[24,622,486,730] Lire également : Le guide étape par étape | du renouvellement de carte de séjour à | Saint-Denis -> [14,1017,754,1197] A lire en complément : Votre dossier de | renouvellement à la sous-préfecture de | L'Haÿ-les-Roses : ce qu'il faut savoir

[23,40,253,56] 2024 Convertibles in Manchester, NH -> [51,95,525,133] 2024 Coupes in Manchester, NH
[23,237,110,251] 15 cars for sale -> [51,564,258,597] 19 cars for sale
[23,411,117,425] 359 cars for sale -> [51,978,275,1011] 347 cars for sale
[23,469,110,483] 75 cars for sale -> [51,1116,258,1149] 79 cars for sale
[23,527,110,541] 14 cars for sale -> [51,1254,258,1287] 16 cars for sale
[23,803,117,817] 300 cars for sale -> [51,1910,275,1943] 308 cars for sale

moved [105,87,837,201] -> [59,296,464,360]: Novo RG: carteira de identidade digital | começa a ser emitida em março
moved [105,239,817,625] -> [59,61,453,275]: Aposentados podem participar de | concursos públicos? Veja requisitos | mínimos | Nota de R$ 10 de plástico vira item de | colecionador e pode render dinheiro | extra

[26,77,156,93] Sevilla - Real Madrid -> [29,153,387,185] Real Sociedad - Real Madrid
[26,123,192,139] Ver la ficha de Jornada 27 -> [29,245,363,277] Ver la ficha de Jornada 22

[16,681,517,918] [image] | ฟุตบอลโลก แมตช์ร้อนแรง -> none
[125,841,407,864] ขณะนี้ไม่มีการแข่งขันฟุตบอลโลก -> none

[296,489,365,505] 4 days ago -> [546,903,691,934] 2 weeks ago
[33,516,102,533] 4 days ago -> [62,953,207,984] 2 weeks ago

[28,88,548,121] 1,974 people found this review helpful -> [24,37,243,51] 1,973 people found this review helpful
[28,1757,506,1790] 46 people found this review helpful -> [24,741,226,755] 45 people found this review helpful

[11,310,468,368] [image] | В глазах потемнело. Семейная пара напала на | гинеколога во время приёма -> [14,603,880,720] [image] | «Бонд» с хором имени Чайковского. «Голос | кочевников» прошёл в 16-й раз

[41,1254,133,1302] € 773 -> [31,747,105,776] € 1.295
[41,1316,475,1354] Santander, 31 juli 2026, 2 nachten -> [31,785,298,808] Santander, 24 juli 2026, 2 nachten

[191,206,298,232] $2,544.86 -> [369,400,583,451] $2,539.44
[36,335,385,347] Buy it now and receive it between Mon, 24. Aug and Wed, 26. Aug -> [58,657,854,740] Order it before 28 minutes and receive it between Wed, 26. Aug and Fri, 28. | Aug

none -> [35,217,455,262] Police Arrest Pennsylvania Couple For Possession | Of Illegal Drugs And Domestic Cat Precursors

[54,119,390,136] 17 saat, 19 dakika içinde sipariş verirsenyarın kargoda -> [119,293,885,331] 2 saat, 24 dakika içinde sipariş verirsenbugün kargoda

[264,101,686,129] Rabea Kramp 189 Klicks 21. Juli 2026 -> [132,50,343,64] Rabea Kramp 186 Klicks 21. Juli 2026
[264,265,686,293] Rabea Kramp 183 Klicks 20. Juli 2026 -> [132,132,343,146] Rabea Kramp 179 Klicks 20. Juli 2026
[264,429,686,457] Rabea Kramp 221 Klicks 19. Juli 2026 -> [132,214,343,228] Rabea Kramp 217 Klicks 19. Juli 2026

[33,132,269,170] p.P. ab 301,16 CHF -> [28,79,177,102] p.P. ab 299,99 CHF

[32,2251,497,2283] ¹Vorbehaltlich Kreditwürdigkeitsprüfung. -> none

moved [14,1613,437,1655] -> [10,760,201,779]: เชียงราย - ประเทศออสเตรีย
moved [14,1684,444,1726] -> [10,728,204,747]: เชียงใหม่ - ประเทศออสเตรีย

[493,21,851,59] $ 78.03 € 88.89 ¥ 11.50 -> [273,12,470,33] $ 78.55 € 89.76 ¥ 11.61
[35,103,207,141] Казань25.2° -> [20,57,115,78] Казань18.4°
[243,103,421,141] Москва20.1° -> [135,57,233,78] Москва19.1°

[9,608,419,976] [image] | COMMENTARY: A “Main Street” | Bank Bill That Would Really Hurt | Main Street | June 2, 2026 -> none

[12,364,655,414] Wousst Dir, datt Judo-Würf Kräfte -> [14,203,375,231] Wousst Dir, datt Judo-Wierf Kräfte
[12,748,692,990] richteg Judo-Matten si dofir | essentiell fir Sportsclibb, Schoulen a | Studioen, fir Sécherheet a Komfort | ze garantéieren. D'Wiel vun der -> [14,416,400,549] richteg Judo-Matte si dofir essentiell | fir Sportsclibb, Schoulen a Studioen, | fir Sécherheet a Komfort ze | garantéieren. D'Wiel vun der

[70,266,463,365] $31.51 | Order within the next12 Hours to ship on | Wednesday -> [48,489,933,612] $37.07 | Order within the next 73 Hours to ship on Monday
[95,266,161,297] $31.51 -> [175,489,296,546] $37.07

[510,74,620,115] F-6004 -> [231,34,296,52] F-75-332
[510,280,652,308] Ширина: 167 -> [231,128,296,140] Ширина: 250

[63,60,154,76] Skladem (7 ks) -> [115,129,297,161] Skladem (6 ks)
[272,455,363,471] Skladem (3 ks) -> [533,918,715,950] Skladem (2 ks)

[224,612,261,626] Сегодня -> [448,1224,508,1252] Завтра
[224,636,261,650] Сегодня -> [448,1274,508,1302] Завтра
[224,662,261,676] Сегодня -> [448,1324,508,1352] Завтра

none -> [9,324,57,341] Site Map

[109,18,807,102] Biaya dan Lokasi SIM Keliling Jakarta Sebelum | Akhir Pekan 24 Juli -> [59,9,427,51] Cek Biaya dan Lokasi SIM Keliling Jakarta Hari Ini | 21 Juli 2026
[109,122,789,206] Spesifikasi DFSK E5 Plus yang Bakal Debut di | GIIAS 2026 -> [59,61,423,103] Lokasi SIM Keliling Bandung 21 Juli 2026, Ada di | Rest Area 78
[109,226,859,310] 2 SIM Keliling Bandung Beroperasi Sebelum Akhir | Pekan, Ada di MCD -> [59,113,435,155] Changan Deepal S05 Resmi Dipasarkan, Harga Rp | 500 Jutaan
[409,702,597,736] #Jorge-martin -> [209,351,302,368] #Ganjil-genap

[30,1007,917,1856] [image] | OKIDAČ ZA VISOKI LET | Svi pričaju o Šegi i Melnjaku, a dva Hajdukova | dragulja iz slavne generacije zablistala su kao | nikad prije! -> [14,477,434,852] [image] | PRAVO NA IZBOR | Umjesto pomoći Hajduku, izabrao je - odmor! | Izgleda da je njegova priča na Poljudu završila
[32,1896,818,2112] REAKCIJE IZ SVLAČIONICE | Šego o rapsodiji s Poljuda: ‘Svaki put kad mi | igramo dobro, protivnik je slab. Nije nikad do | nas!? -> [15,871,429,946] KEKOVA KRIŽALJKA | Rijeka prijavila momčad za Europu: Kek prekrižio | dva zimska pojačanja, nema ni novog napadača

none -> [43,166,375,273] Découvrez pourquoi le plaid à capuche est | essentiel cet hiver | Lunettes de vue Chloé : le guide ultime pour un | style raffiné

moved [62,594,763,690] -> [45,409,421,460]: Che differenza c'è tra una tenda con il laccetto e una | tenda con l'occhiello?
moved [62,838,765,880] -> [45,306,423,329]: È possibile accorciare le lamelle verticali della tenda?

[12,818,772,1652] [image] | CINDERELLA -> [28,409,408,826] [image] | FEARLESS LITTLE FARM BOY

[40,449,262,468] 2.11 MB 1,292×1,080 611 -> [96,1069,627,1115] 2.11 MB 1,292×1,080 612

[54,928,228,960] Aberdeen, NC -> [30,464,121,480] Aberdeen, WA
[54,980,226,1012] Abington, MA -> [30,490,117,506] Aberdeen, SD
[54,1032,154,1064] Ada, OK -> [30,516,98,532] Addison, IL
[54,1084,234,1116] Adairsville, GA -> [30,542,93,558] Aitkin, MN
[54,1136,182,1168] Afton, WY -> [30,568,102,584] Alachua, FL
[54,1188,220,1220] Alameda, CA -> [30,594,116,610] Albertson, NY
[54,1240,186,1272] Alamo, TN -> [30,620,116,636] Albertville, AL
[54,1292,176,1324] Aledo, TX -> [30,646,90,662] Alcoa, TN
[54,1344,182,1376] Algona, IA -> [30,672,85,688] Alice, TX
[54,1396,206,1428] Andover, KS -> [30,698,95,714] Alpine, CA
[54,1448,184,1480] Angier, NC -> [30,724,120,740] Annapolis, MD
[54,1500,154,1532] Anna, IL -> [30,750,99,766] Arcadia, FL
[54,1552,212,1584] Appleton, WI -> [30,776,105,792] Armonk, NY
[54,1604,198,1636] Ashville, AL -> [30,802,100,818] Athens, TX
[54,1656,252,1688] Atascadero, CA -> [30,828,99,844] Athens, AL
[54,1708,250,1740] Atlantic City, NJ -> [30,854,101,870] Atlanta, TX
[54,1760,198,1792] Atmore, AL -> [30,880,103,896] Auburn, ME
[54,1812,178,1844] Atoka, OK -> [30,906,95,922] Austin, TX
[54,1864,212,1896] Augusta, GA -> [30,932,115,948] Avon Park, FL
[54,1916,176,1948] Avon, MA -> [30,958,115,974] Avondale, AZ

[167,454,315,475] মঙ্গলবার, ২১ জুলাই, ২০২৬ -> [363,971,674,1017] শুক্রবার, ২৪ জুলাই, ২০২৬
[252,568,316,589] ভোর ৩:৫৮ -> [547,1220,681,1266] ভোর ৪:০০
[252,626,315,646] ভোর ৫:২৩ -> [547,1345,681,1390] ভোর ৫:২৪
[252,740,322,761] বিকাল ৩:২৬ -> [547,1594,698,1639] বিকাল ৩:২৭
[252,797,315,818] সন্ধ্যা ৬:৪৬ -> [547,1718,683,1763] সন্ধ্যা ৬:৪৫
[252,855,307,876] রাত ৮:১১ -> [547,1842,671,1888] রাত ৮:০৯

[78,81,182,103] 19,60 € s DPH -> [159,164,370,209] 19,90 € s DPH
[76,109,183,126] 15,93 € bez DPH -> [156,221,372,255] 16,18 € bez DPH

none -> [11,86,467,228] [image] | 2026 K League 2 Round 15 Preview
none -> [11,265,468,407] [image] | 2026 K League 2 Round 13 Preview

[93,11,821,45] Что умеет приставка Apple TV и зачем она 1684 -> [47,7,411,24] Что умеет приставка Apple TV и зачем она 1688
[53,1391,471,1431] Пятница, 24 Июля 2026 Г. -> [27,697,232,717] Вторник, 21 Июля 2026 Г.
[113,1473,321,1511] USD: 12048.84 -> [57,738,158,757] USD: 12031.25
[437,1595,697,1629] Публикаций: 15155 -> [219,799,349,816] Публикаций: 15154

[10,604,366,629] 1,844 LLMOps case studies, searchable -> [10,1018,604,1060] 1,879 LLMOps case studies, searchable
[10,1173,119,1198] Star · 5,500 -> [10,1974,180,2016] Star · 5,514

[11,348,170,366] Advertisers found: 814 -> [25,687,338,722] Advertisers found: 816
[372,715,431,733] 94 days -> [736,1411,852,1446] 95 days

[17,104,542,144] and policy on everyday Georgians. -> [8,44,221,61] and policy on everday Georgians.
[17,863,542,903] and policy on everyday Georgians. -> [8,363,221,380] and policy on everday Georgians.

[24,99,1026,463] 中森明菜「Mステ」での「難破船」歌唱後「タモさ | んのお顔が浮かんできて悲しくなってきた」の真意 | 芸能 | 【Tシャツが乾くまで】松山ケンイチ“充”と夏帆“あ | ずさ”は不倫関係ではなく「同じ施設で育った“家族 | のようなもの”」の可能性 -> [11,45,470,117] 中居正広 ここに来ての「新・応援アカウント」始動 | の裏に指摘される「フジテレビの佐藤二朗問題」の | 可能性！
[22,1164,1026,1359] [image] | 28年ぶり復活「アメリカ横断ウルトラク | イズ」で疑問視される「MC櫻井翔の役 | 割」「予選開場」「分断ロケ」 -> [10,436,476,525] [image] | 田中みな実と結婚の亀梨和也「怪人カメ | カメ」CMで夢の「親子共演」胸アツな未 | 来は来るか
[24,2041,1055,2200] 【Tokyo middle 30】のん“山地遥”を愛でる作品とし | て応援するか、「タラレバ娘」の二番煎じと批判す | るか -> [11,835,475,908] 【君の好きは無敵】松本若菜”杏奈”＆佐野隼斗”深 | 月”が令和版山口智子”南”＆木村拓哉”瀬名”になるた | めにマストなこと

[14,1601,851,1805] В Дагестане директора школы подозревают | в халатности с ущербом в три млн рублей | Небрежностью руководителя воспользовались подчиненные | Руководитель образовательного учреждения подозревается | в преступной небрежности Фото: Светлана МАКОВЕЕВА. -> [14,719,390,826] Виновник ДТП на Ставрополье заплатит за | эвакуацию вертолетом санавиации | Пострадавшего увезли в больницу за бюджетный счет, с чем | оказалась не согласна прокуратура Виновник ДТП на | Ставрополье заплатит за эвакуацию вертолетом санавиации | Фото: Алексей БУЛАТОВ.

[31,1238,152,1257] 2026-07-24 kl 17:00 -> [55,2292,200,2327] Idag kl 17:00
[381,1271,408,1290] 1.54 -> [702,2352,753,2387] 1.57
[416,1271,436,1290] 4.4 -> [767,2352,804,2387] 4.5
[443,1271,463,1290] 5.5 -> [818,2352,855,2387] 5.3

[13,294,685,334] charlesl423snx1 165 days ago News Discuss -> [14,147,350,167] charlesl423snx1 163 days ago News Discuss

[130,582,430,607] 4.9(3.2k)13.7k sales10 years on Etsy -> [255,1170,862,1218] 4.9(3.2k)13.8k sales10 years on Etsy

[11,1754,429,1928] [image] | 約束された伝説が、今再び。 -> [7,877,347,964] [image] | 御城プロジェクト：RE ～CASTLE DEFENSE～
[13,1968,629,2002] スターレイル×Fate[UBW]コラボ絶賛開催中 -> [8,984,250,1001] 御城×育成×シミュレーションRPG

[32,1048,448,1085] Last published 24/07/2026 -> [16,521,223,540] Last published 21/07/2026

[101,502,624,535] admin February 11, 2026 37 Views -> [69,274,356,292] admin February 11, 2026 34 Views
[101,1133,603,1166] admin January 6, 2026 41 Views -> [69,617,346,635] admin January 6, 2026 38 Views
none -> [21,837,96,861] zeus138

####################

What you return must be an exact retyping of the lines above starting at the line with "[416,1271,436,1290] 4.4 ->" and ending at the line with "[11,1754,429,1928] [image] |", and nothing besides.

* YOUR RESPONSE *
[416,1271,436,1290] 4.4 -> [767,2352,804,2387] 4.5
[443,1271,463,1290] 5.5 -> [818,2352,855,2387] 5.3

[13,294,685,334] charlesl423snx1 165 days ago News Discuss -> [14,147,350,167] charlesl423snx1 163 days ago News Discuss

[130,582,430,607] 4.9(3.2k)13.7k sales10 years on Etsy -> [255,1170,862,1218] 4.9(3.2k)13.8k sales10 years on Etsy

[11,1754,429,1928] [image] | 約束された伝説が、今再び。 -> [7,877,347,964] [image] | 御城プロジェクト：RE ～CASTLE DEFENSE～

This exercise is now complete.